Do not stand at my grave and weep.
I am not there, I do not sleep.
I am a thousand winds that blow
I am the diamonds glints on snow
I am the sunlight on ripened grain
I am the gentle autumn rain.
When you awaken in the morning hush
I am the swift uplifting rush
Of quiet birds in circled flight
I am the soft starts that shine at night.
Do not stand at my grave and cry
I am not there, I did not die.

It fits you just perfectly.  I know you wouldn't want us to cry over you.  You wouldn't want us to worry.   Is that why you left us before we could see you again?  Did you go so soon because you knew I was coming out to see you?  Is it selfish of me to wish could have held on for a few more days so that I could have had that one last hug?  Would it have made it any easier?  But I do promise to see the world as you did.

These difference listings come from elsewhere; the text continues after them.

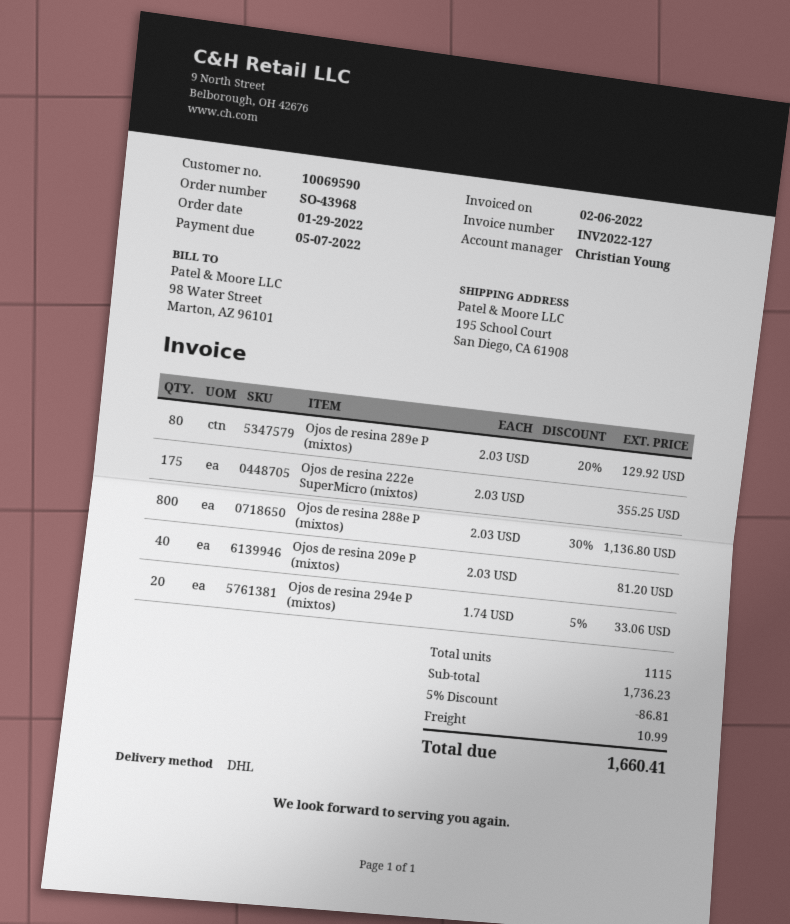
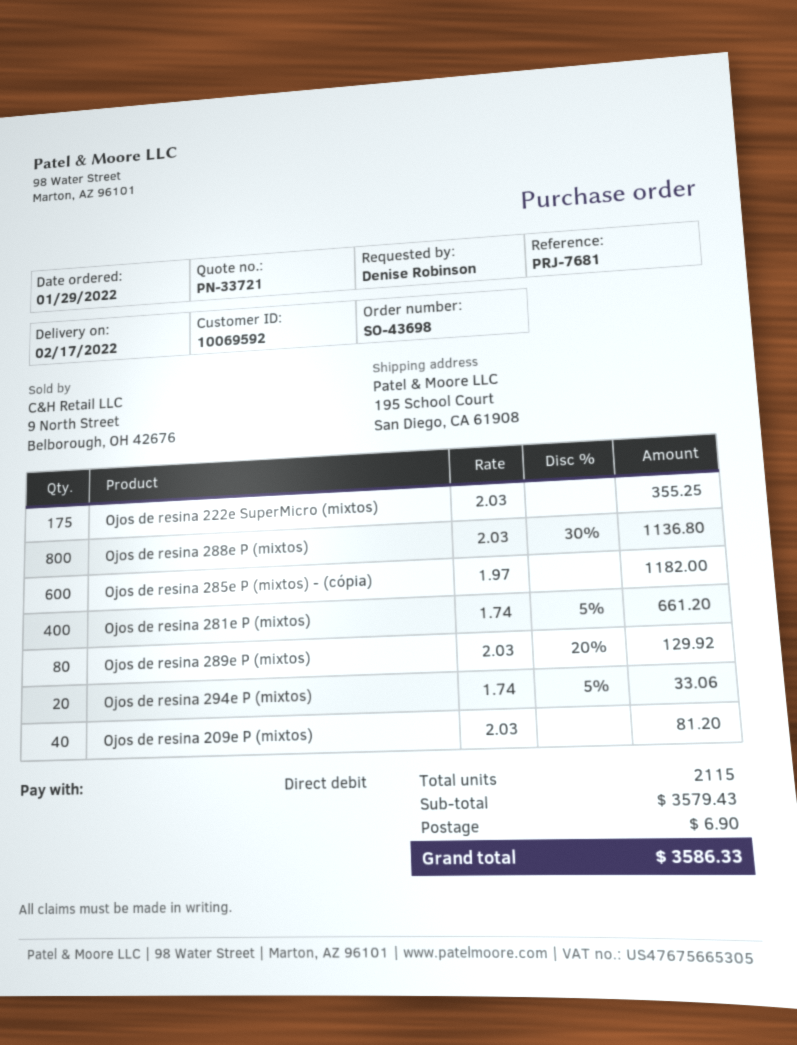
order number: SO-43968 -> SO-43698
customer number: 10069590 -> 10069592
Ojos de resina 285e P (mixtos) - (cópia): none -> 600 x 1.97 = 1182.00
Ojos de resina 281e P (mixtos): none -> 400 x 1.74 - 5% = 661.20
total quantity: 1115 -> 2115
subtotal: 1736.23 -> 3579.43
discount: 5% = 86.81 -> none
shipping: 10.99 -> 6.90
total: 1660.41 -> 3586.33

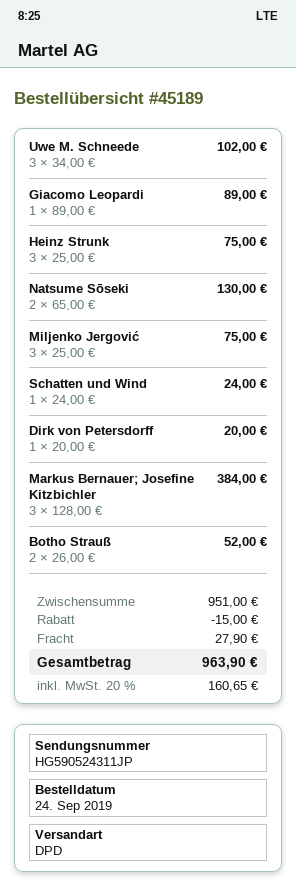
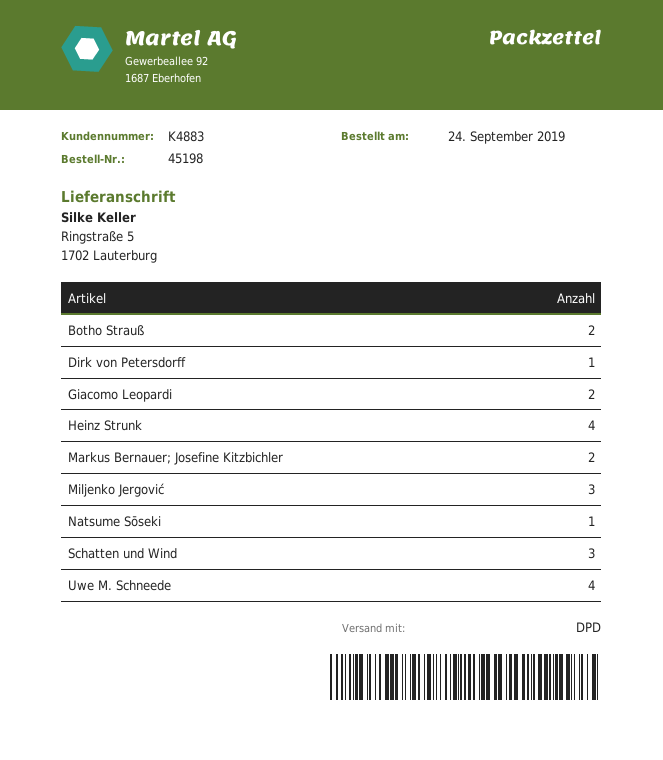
order number: 45189 -> 45198
Uwe M. Schneede: 3 -> 4
Giacomo Leopardi: 1 -> 2
Heinz Strunk: 3 -> 4
Natsume Sōseki: 2 -> 1
Schatten und Wind: 1 -> 3
Markus Bernauer; Josefine Kitzbichler: 3 -> 2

Every time the boys cry I will think of you comforting them as babies.  I feel you in the kitchen with me.  I promise to always cook with love because you always said that is what made your cooking so damn good.  I will teach the boys to use chopsticks and how to fish.  I will remember you each and every day.  And I promise to eventually start smiling more than I cry.  I just miss you so much Dad.

I just want you to know that I loved you so much more than I ever could have shown you.  That all the pain and anger I held toward you as a child had been long forgotten.  That I forgive you for your mistakes and I understand the choices you had made for me.  And that even though I denied it at times, I was and will always be a daddys girl. I need you to know that I cherished our hour long talks about random things just as much as I did the quick calls about the weather.


The thought of our lives with out you seems like a bad dream.  I bet your welcome home party in heaven was a blast.  Grandma and Grandpa would be so proud of you.  And Uncle Bob who just got there last month.  Are my brothers there too?  My babies?  Heaven is going to be eating really good.  I know I don't have to ask, I never did, but please continue to keep an eye out over us from up there.  Help us all be happy and healthy.  And I will do my part from down here.  I will see you soon.  But for now, in my heart you will be.